Doctors choose forbearance during residency because it’s a popular option for doctors.
The average salary for residents in 2017 was $57,200. Compare that to the median student loan debt of $192,000 for 2017 medical school graduates. Resident doctors often feel like they just don’t make enough money for the 3 to 7 years of their residency to afford student loan payments on top of other living expenses. Residency is a pivotal time in the life of doctors as well, with many important decisions occurring during this time. Forbearance is seen as the answer to not having to deal with student loan debt while living in this transition period.
Some student loans come with a grace period after graduation, where no loan payments are required.
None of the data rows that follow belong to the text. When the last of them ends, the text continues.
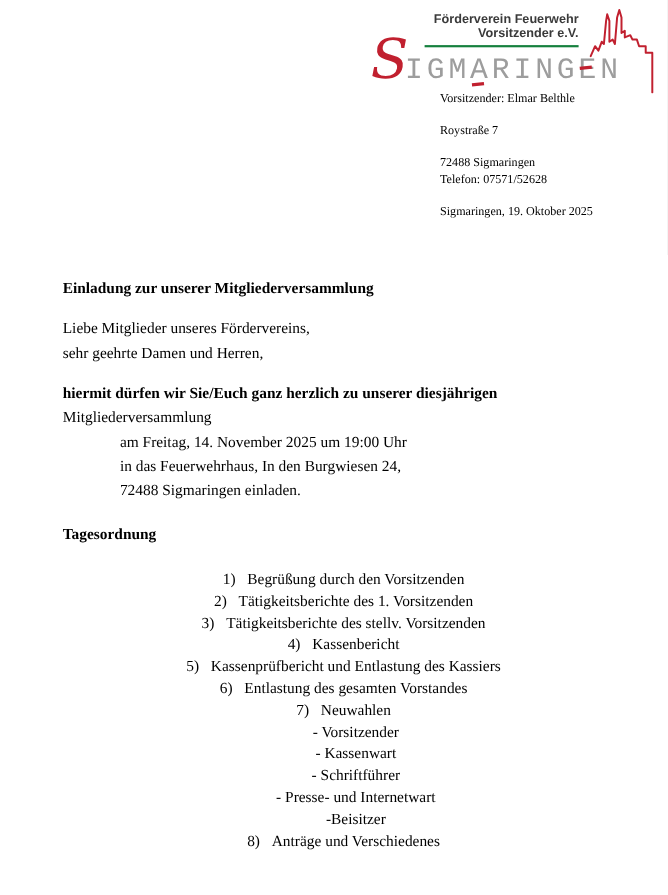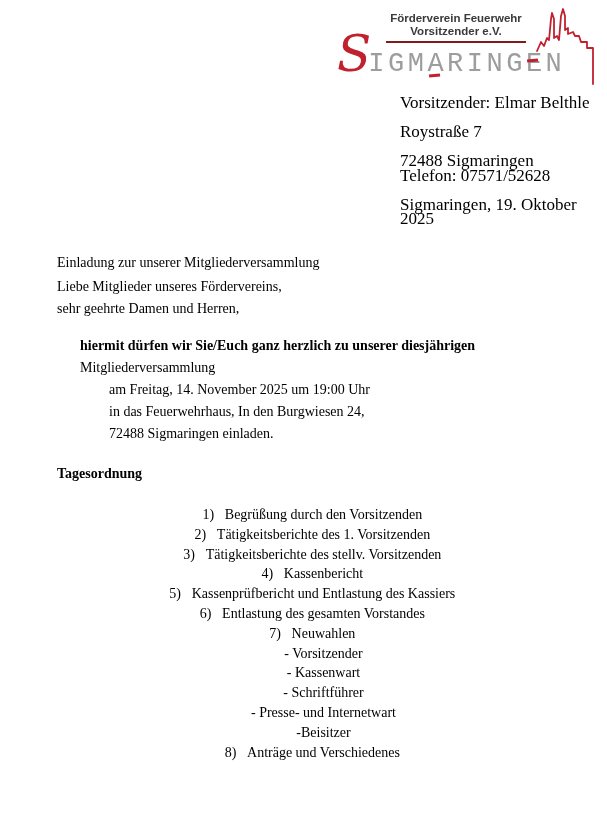--- a/index.html
+++ b/index.html
@@ -9,26 +9,26 @@
     background:#ffffff;
     font-family:"Liberation Serif", serif;
     color:#000;
     overflow:hidden;
     margin:0 auto;
   }
   
   .logo{position:absolute;left:337px;top:6px;width:266px;height:82px;}
   .logo-head{
     position:absolute;left:49px;top:6px;width:140px;
-    text-align:center;
+    text-align:right;
     font-family:"Liberation Sans", sans-serif;
     font-weight:bold;font-size:11.5px;line-height:13px;
     color:#3a3a3a;
     padding-bottom:3px;
-    border-bottom:2px solid #7f1d1d;
+    border-bottom:2px solid #15803d;
   }
   .wordmark{
     position:absolute;left:0;top:26px;
     white-space:nowrap;
     display:flex;align-items:baseline;
   }
   .wm-s{
     font-family:"DejaVu Serif", serif;
     font-style:italic;font-weight:normal;
     font-size:50px;line-height:44px;
@@ -49,31 +49,31 @@
   }
   .wm-e{position:relative;}
   .wm-e::after{
     content:"";position:absolute;left:1px;top:15px;
     width:11px;height:2.5px;background:#c1202f;
     transform:rotate(-6deg);
   }
   .castle{position:absolute;right:0px;top:1px;}
   
   .contact{
-    position:absolute;left:400px;top:96px;width:200px;
-    font-size:17px;line-height:14.5px;
+    position:absolute;left:400px;top:83px;width:200px;
+    font-size:11px;line-height:14.5px;
   }
   .contact .gap{height:14.5px;}
   
   .letter{
     position:absolute;left:57px;top:252px;width:500px;
     font-size:14px;line-height:22px;
   }
-  .subject{margin-bottom:2px;}
-  .intro{margin-top:15px;margin-left:23px;}
+  .subject{margin-bottom:15px;font-weight:bold;}
+  .intro{margin-top:15px;}
   .intro-bold{font-weight:bold;}
   .event-block{margin-left:52px;}
   .agenda-title{margin-top:18px;font-weight:bold;}
   .agenda{margin-top:20px;line-height:19.8px;text-align:center;}
   .agenda-row .num{display:inline-block;width:33px;}
   .agenda-sub{margin-left:33px;line-height:19.8px;}
 </style>
 </head>
 <body>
Direct Subsidized and Unsubsidized Loans have 6-month grace periods and Perkins Loans have 9-month grace periods. After that initial grace period, though, you are expected to start paying off your student loan debt. Some residents just don’t see that as a possibility.
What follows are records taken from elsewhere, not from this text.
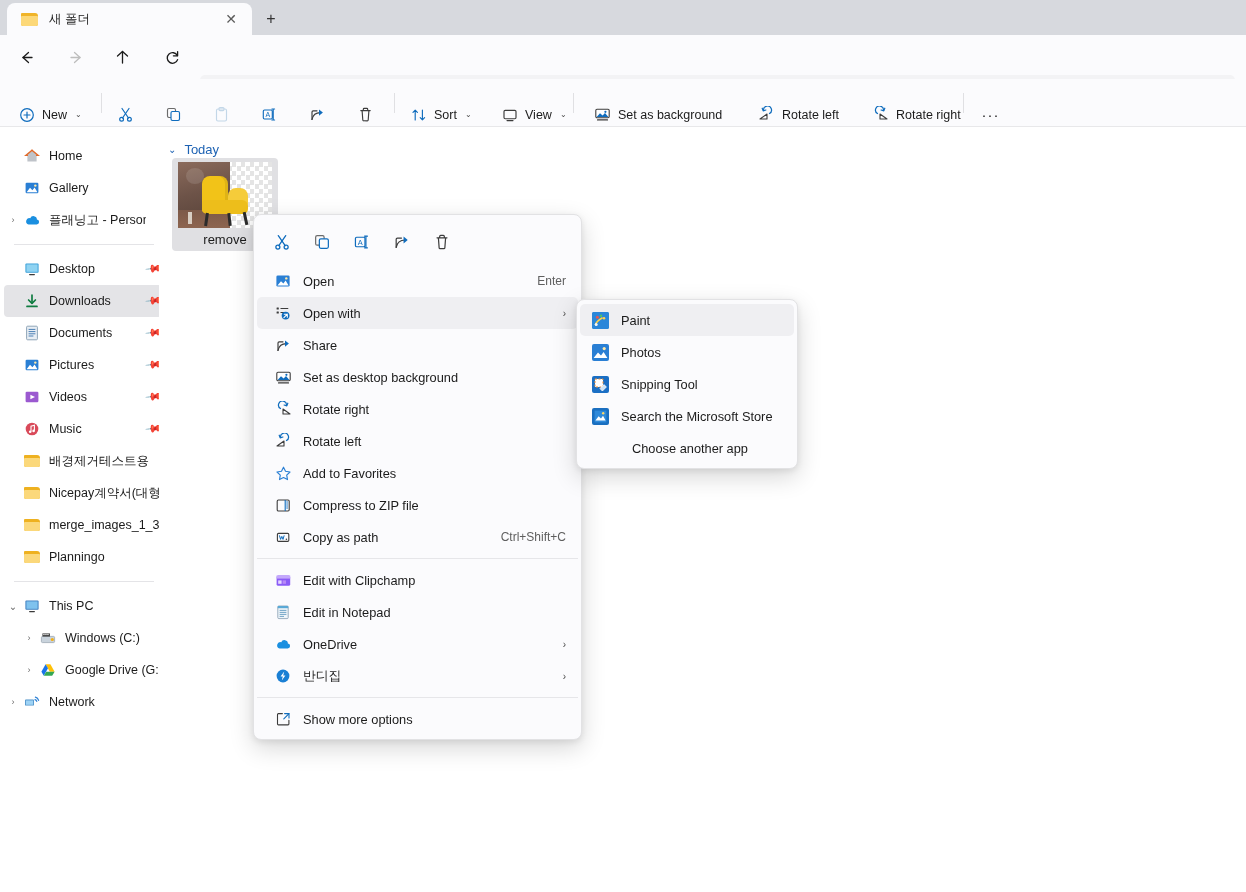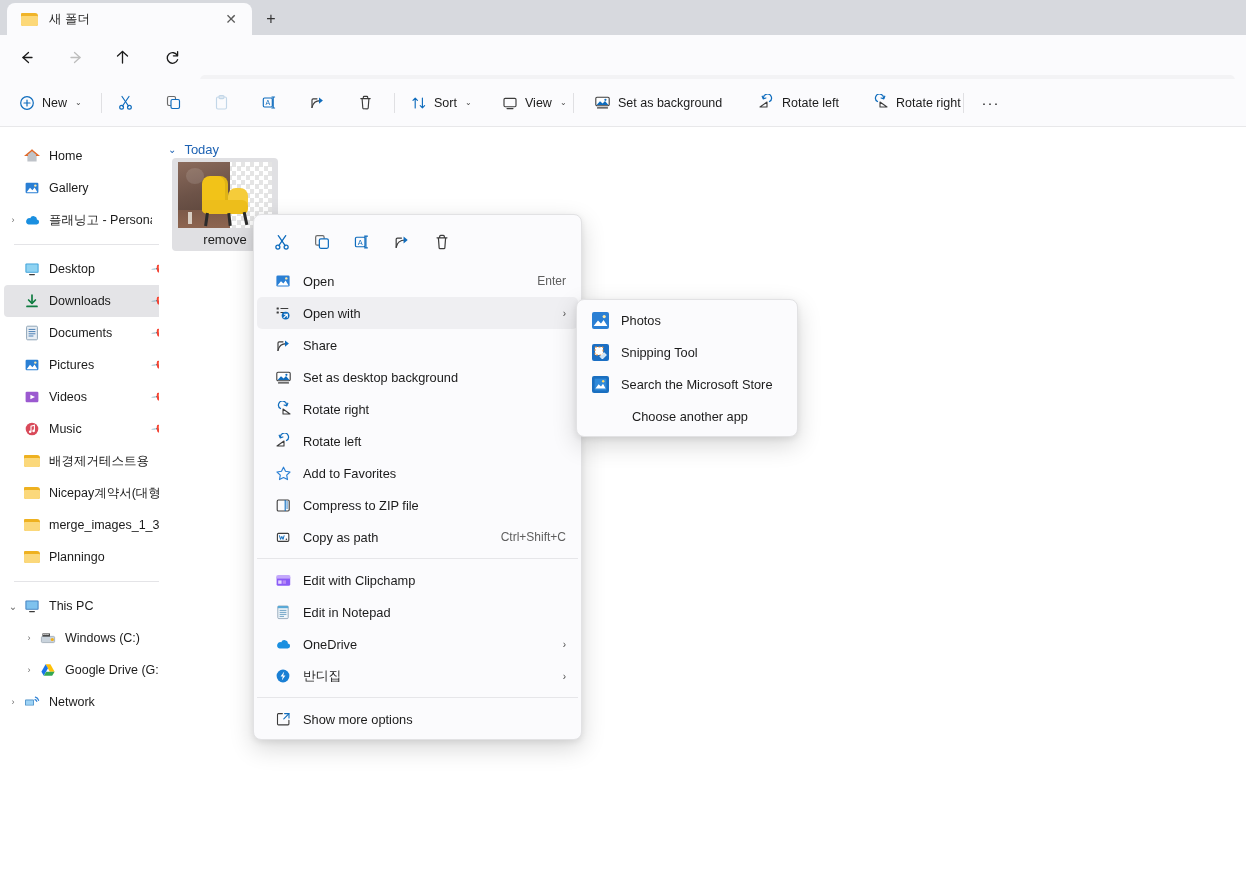--- a/index.html
+++ b/index.html
@@ -75,36 +75,36 @@
   .crumb-sep { color: #5d5d5d; font-size: 11px; padding: 0 4px; }
   .pc-icon { display: inline-flex; align-items: center; padding: 0 4px; }
 
   
   #toolbar {
     position: absolute; left: 0; top: 79px; width: 1246px; height: 48px;
     background: #fbfbfd;
     border-bottom: 1px solid #e8e8ea;
   }
   .tb-item {
-    position: absolute; top: 8px; height: 31px;
+    position: absolute; top: 20px; height: 31px;
     border-radius: 5px;
     display: flex; align-items: center;
     padding: 0 8px; gap: 7px;
     font-size: 12.5px; color: #1b1b1b; white-space: nowrap;
   }
   .tb-caret { font-size: 8px; color: #4a4a4a; margin-left: 1px; }
   .tb-sep {
     position: absolute; top: 14px; width: 1px; height: 20px; background: #e0e0e3;
   }
 
   
   #sidebar {
     position: absolute; left: 0; top: 128px; width: 173px; height: 764px;
     background: #ffffff;
-    border-right: 1px solid #701a75;
+    border-right: 7px solid #701a75;
     overflow: hidden;
   }
   .nav-row {
     position: relative; height: 32px; margin: 0 4px;
     display: flex; align-items: center;
     border-radius: 4px;
     font-size: 12.5px; color: #1b1b1b;
     white-space: nowrap;
   }
   .nav-row.sel { background: #e4e4e7; }
@@ -845,20 +845,35 @@
           <path d="M9.6 2.6 H14 V7" fill="none" stroke="#0f6cbd" stroke-width="1.1" stroke-linecap="round" stroke-linejoin="round"></path>
           <path d="M14 2.6 L8.8 7.8" stroke="#0f6cbd" stroke-width="1.1" stroke-linecap="round"></path>
         </svg>
     </span>
     <span class="ctx-label">Show more options</span>
   </div>
 </div>
 
 <div id="submenu">
 
+  <div class="sub-row hi">
+    <span class="sub-ico">
+      <span class="appico" style="background:#1f7fd4;">
+        <svg width="17" height="17" viewBox="0 0 17 17">
+            <rect width="17" height="17" fill="#2a86d9"></rect>
+            <path d="M3.5 12.5 C4.5 9.5 7.5 7.5 10 6" stroke="#ffd24a" stroke-width="1.6" fill="none" stroke-linecap="round"></path>
+            <circle cx="5.4" cy="5.2" r="1.5" fill="#e8554e"></circle>
+            <circle cx="9" cy="3.8" r="1.3" fill="#4ec06a"></circle>
+            <circle cx="12" cy="6.2" r="1.3" fill="#ffd24a"></circle>
+            <circle cx="4.2" cy="12.6" r="1.5" fill="#f3f7fa"></circle>
+          </svg>
+      </span>
+    </span>
+    <span class="sub-label">Paint</span>
+  </div>
 
   <div class="sub-row">
     <span class="sub-ico">
       <span class="appico">
         <svg width="17" height="17" viewBox="0 0 17 17">
             <rect width="17" height="17" fill="#2a7fd4"></rect>
             <path d="M1.6 14 L6 8.4 L9 11.6 L11.6 8 L15.4 14 Z" fill="#ffffff"></path>
             <circle cx="12.2" cy="4.6" r="1.6" fill="#ffe9a8"></circle>
           </svg>
       </span>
Reasons to Avoid Forbearance During Residency
While forbearance seems like a good idea for doctors during residency, there are several reasons why it’s not the best option. In fact, choosing forbearance can increase your student loan debt drastically, making it harder to pay off in the long run. Here are some reasons to avoid forbearance.
Forbearance Doesn’t Pay Down Your Debt
When you choose forbearance, you are postponing payments on your student loans. Say your residency lasts 3 years and you are able to get approved for forbearance for the entire period. If you had been making payments that entire time, you would be 36 payments in already, leaving you less debt to worry about when you are making a larger salary as a licensed physician. Yes, you will have a higher salary to pay off your debt after residency, but all the extra interest negates that fact. Down the road, when you could be using that money towards something else, you will wish you just made the payments.
Forbearance Doesn’t Build Up Payments Towards Public Service Loan Forgiveness (PSLF)
If you are thinking about seeking student loan forgiveness, you are missing an opportunity by choosing forbearance.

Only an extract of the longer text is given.